* ABOUT THIS EXERCISE *
Repeat the records below verbatim, and do not copy their pictures.

(Web page revision data)
= = =
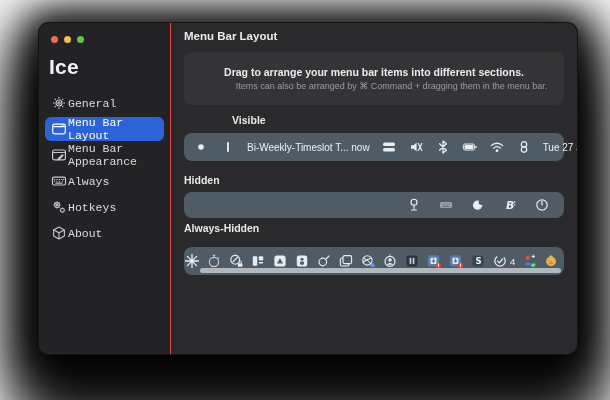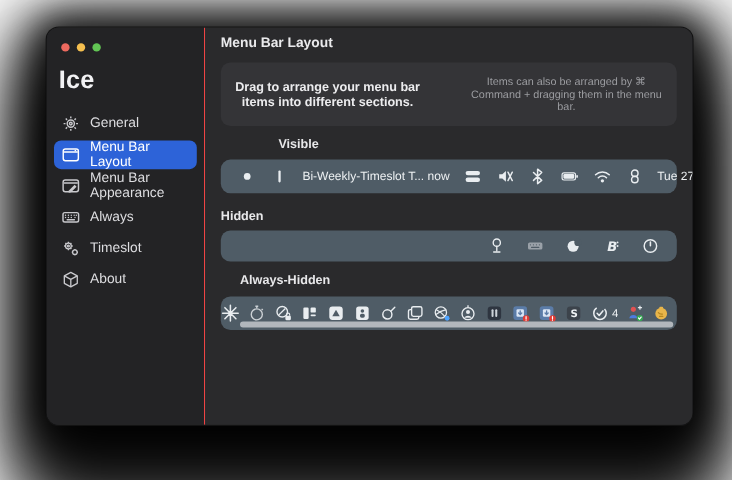--- a/index.html
+++ b/index.html
@@ -37,7 +37,7 @@
   .page-title{position:absolute;top:7px;left:13px;font-size:11.5px;font-weight:bold;color:#eaeaec;}
   .info-box{
     position:absolute;top:29px;left:13px;right:13px;height:53px;border-radius:8px;
-    background:#343437;display:flex;flex-direction:row;justify-content:center;align-items:center;gap:3px;
+    background:#343437;display:flex;flex-direction:column;justify-content:center;align-items:center;gap:3px;
     text-align:center;padding:0 10px;box-sizing:border-box;
   }
   .info-title{font-size:10.5px;font-weight:bold;color:#ececee;}

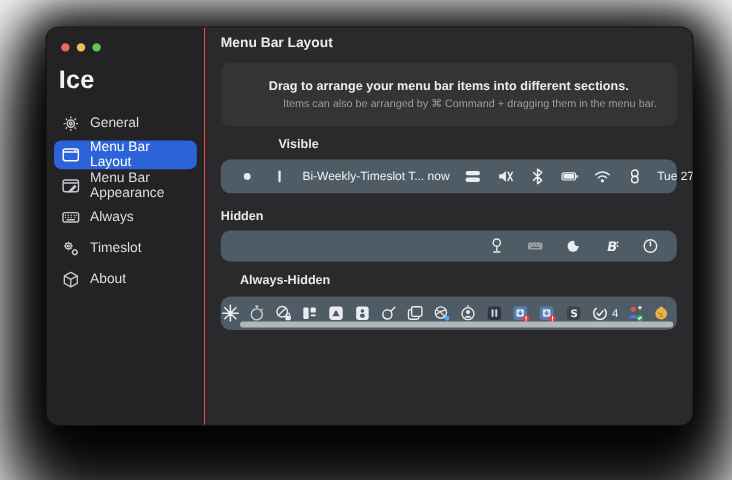--- a/index.html
+++ b/index.html
@@ -26,8 +26,8 @@
   .app-title{position:absolute;top:32px;left:10px;font-size:21px;font-weight:bold;color:#f2f2f4;letter-spacing:.2px;}
   .side-items{position:absolute;top:68px;left:6px;right:6px;}
   .side-item{
-    display:flex;align-items:center;gap:8px;height:24px;margin-bottom:2px;
-    border-radius:6px;padding:0 6px;color:#dddde0;font-size:11.5px;cursor:default;
+    display:flex;align-items:center;gap:1px;height:24px;margin-bottom:2px;
+    border-radius:6px;padding:0 6px;color:#dddde0;font-size:11.5px;cursor:default;font-family:Liberation Mono, monospace;
   }
   .side-item.selected{background:var(--accent);color:#ffffff;}
   .side-item .sicon{width:16px;height:16px;flex:0 0 16px;display:inline-flex;}

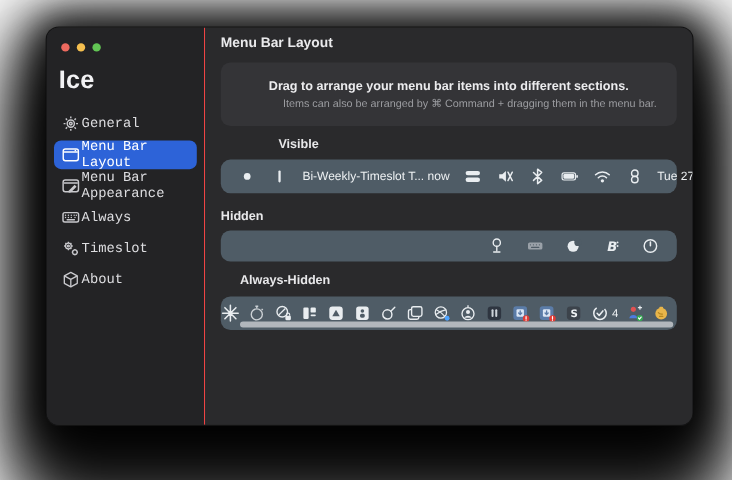--- a/index.html
+++ b/index.html
@@ -145,7 +145,7 @@
     </div>
     <div id="sections-host">
         <div class="sec-label" style="top: 91px; margin-left: 48px;">Visible</div>
-        <div class="bar" style="top: 110px; height: 28px; gap: 11px; padding: 0px 14px;">
+        <div class="bar" style="top: 110px; height: 28px; gap: 11px; padding: 0px 9px;">
           <span class="iconrow-icon">
             <span class="bi">
               <svg viewBox="0 0 16 16">

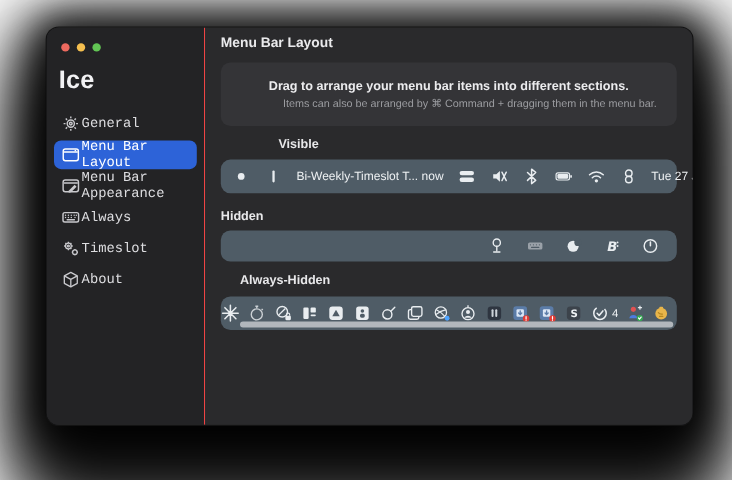--- a/index.html
+++ b/index.html
@@ -122,7 +122,7 @@
               </g>
             </svg>
           </span>
-          <span>Timeslot</span>
+          <span>Hotkeys</span>
         </div>
         <div class="side-item">
           <span class="sicon">

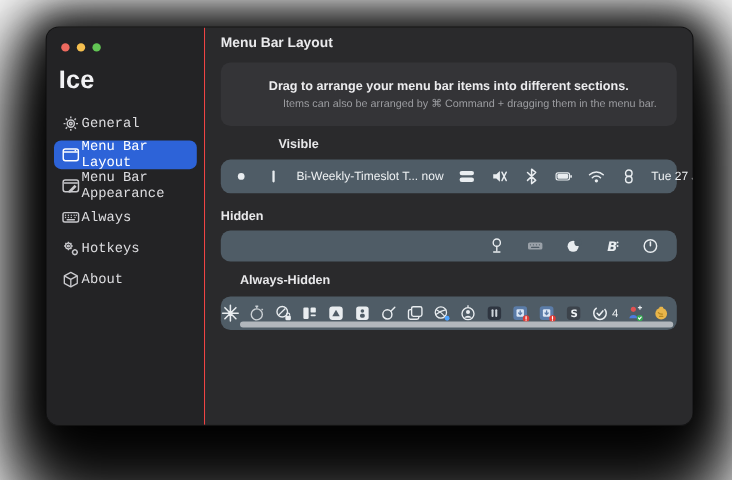--- a/index.html
+++ b/index.html
@@ -262,7 +262,7 @@
             </span>
           </span>
         </div>
-        <div class="sec-label" style="top: 205px; margin-left: 16px;">Always-Hidden</div>
+        <div class="sec-label" style="top: 199px;">Always-Hidden</div>
         <div class="bar" style="top: 224px; height: 28px; gap: 6px; padding: 0px 3px;">
           <span class="iconrow-icon">
             <span class="bi" style="margin-left: -3px;">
= = =
* YOUR RESPONSE *
--- a/index.html
+++ b/index.html
@@ -37,7 +37,7 @@
   .page-title{position:absolute;top:7px;left:13px;font-size:11.5px;font-weight:bold;color:#eaeaec;}
   .info-box{
     position:absolute;top:29px;left:13px;right:13px;height:53px;border-radius:8px;
-    background:#343437;display:flex;flex-direction:row;justify-content:center;align-items:center;gap:3px;
+    background:#343437;display:flex;flex-direction:column;justify-content:center;align-items:center;gap:3px;
     text-align:center;padding:0 10px;box-sizing:border-box;
   }
   .info-title{font-size:10.5px;font-weight:bold;color:#ececee;}

--- a/index.html
+++ b/index.html
@@ -26,8 +26,8 @@
   .app-title{position:absolute;top:32px;left:10px;font-size:21px;font-weight:bold;color:#f2f2f4;letter-spacing:.2px;}
   .side-items{position:absolute;top:68px;left:6px;right:6px;}
   .side-item{
-    display:flex;align-items:center;gap:8px;height:24px;margin-bottom:2px;
-    border-radius:6px;padding:0 6px;color:#dddde0;font-size:11.5px;cursor:default;
+    display:flex;align-items:center;gap:1px;height:24px;margin-bottom:2px;
+    border-radius:6px;padding:0 6px;color:#dddde0;font-size:11.5px;cursor:default;font-family:Liberation Mono, monospace;
   }
   .side-item.selected{background:var(--accent);color:#ffffff;}
   .side-item .sicon{width:16px;height:16px;flex:0 0 16px;display:inline-flex;}

--- a/index.html
+++ b/index.html
@@ -145,7 +145,7 @@
     </div>
     <div id="sections-host">
         <div class="sec-label" style="top: 91px; margin-left: 48px;">Visible</div>
-        <div class="bar" style="top: 110px; height: 28px; gap: 11px; padding: 0px 14px;">
+        <div class="bar" style="top: 110px; height: 28px; gap: 11px; padding: 0px 9px;">
           <span class="iconrow-icon">
             <span class="bi">
               <svg viewBox="0 0 16 16">

--- a/index.html
+++ b/index.html
@@ -122,7 +122,7 @@
               </g>
             </svg>
           </span>
-          <span>Timeslot</span>
+          <span>Hotkeys</span>
         </div>
         <div class="side-item">
           <span class="sicon">

--- a/index.html
+++ b/index.html
@@ -262,7 +262,7 @@
             </span>
           </span>
         </div>
-        <div class="sec-label" style="top: 205px; margin-left: 16px;">Always-Hidden</div>
+        <div class="sec-label" style="top: 199px;">Always-Hidden</div>
         <div class="bar" style="top: 224px; height: 28px; gap: 6px; padding: 0px 3px;">
           <span class="iconrow-icon">
             <span class="bi" style="margin-left: -3px;">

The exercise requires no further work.